Cardinal O'Malley delivers an address to mark 125th anniversary of Gordon College in Wenham April 20. Pilot photo/courtesy Gordon College
Help us expand our reach! Please share this article
WENHAM, Mass. -- ''Tell us about your faith in Jesus Christ." That simple question on a college application had a profound impact on Dominic Paradis.
Paradis, a cradle Catholic, said that invitation demonstrated how faith pervades the culture at Gordon College, an Evangelical school in Wenham. He said of Gordon professors and staff, "They are genuine, virtuous and care about you."
Being surrounded by Christians with deep faith lives has in turn strengthened his own faith. It has also increased his desire for Christian unity. Paradis spoke with The Pilot following Cardinal Seán P. O'Malley's address for the 125th anniversary of Gordon April 20.

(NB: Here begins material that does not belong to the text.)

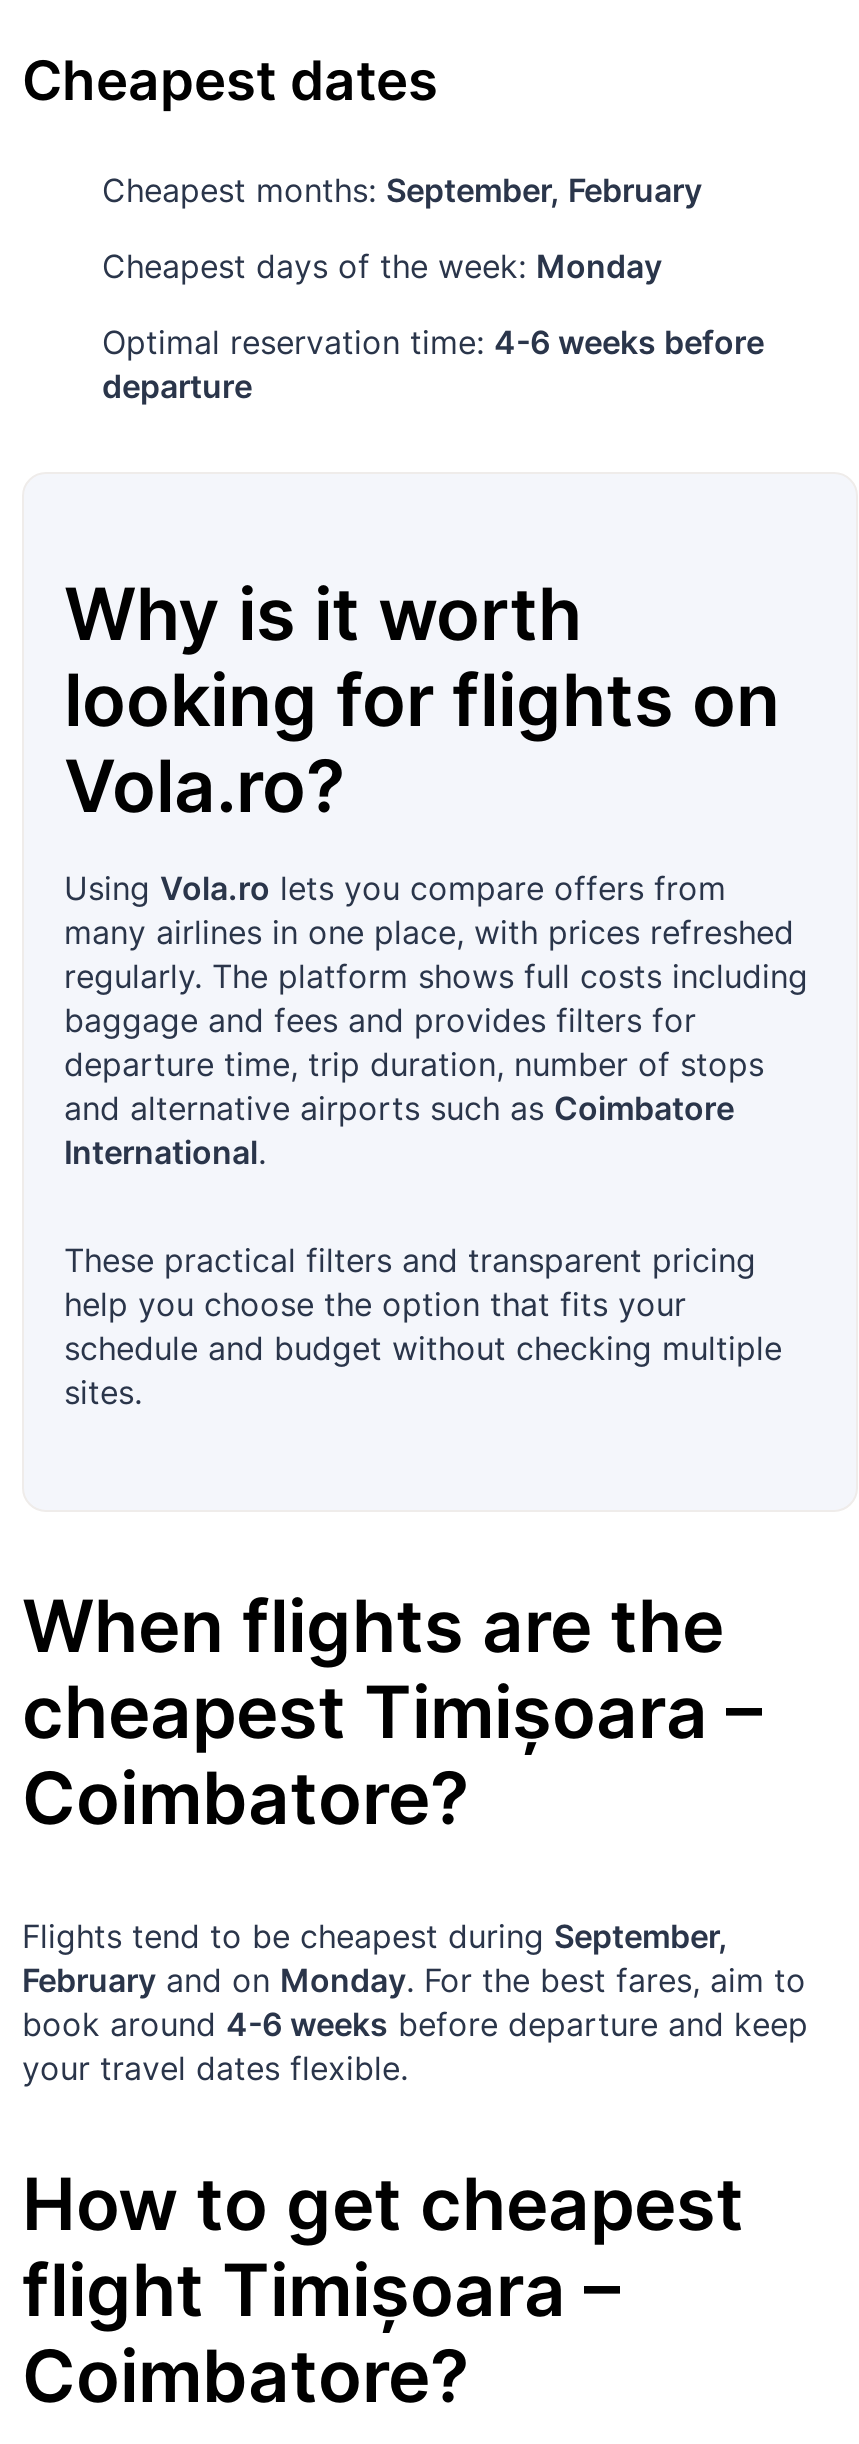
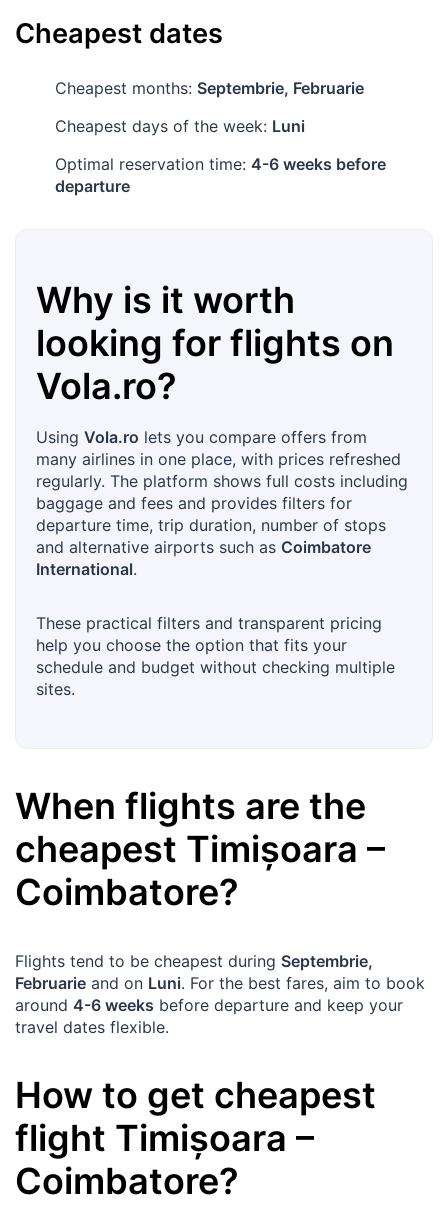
[102,171,702,211] Cheapest months: September, February -> [55,78,364,98] Cheapest months: Septembrie, Februarie
[102,247,662,287] Cheapest days of the week: Monday -> [55,116,305,136] Cheapest days of the week: Luni
[22,1915,808,2087] Flights tend to be cheapest during September, | February and on Monday. For the best fares, aim to | book around 4-6 weeks before departure and keep | your travel dates flexible. -> [15,951,425,1037] Flights tend to be cheapest during Septembrie, | Februarie and on Luni. For the best fares, aim to book | around 4-6 weeks before departure and keep your | travel dates flexible.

During that address, held at the A.J. Gordon Memorial Chapel, the cardinal said, "Today we must recommit ourselves to unity amongst Christ's followers."
He told the story of Franciscan missionaries to Papua New Guinea who converted natives. The natives embraced the Gospel but were scandalized when they discovered the divisions in Christianity. Their outrage showed that they were "better Christians" because they felt the pain of the division of the body of Christ. Many Christians have come to accept the divisions with complacency and indifference.
Cardinal O'Malley said Christians need to build a civilization of love together and that joining together in prayer and good works is a "wonderful place to start."
While introducing Cardinal O'Malley before his remarks, Gordon president D. Michael Lindsay read John 17:20, "I pray not only for them, but also for those who will believe in me through their word, so that they may all be one, as you, Father, are in me and I in you, that they also may be in us, that the world may believe that you sent me."
Cardinal O'Malley later picked up on that theme, talking about how Christian witness is harmed by the division between its members. In order to effectively combat the problems in our modern culture, all the baptized must work together to "bind the wounds of our world and build a civilization of love." We live in a world that is obsessed with celebrities who often lead superficial, self-absorbed and chaotic lives. The values of the current culture are more concerned with feelings and calculations than truths and principles. Ultimately, many people believe that the most important human virtue is "being nice."
"In the past, the polarity was often between Catholic and Protestant. Today, that has changed. The new polarity is believer and unbeliever. Hence, there is a certain urgency in renewing dialogue," he said.
He said Christians must be the guardians of goodness and beauty that shines forth from a life of service. They must work together to serve the poor in their midst. They must be joyful messengers of the Gospel. They must seek to emulate the lives of the saints who truly lived the Gospel and whose lives can touch people's hearts.
Later in the afternoon, a couple dozen students gathered around the fireplace at the Lane Student Center for a "Response and Reflection" on the cardinal's words.
Hannah Otto, co-leader of Gordon's Catholic Student Fellowship, said that while Christians cannot ignore their honest theological differences, it is "imperative" that they pray together.
"The question for Christians today is, how are we going to reconcile and do it without compromising the truth?" she said. "With time and prayer, the Holy Spirit will work out the differences."
Matthew Reece, an Anglican, said that he has many Catholic friends, and they get together to discuss politics and debate theology. He said those conversations can get "pretty heated" but indicated that they spark mutual understanding.
One of the things they all agree on is the importance of caring for the poor who represent the face of Christ. "Poverty is not an issue to be counted or quantified. It's people we should love and care for," he said.
"When we start with what unites us, it's easier to work on what we disagree on," he added, calling Christian division "one of the greatest tragedies of Western Civilization."